- Description of the task -
Output the whole listing below. Keep it exact.

- Data section -
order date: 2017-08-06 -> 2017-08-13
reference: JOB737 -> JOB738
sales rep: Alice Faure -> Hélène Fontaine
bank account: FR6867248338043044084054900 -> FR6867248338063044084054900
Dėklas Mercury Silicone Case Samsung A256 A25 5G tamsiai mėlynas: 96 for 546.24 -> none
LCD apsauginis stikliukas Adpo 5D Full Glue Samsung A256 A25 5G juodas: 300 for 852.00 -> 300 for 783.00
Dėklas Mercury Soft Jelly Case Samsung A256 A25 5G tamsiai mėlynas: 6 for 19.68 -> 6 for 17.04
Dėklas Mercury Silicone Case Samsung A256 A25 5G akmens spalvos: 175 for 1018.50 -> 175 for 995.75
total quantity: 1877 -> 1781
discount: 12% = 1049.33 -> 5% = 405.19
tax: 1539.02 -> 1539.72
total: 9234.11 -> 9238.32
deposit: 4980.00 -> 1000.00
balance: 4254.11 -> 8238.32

- Solution below -
order date: 2017-08-06 -> 2017-08-13
reference: JOB737 -> JOB738
sales rep: Alice Faure -> Hélène Fontaine
bank account: FR6867248338043044084054900 -> FR6867248338063044084054900
Dėklas Mercury Silicone Case Samsung A256 A25 5G tamsiai mėlynas: 96 for 546.24 -> none
LCD apsauginis stikliukas Adpo 5D Full Glue Samsung A256 A25 5G juodas: 300 for 852.00 -> 300 for 783.00
Dėklas Mercury Soft Jelly Case Samsung A256 A25 5G tamsiai mėlynas: 6 for 19.68 -> 6 for 17.04
Dėklas Mercury Silicone Case Samsung A256 A25 5G akmens spalvos: 175 for 1018.50 -> 175 for 995.75
total quantity: 1877 -> 1781
discount: 12% = 1049.33 -> 5% = 405.19
tax: 1539.02 -> 1539.72
total: 9234.11 -> 9238.32
deposit: 4980.00 -> 1000.00
balance: 4254.11 -> 8238.32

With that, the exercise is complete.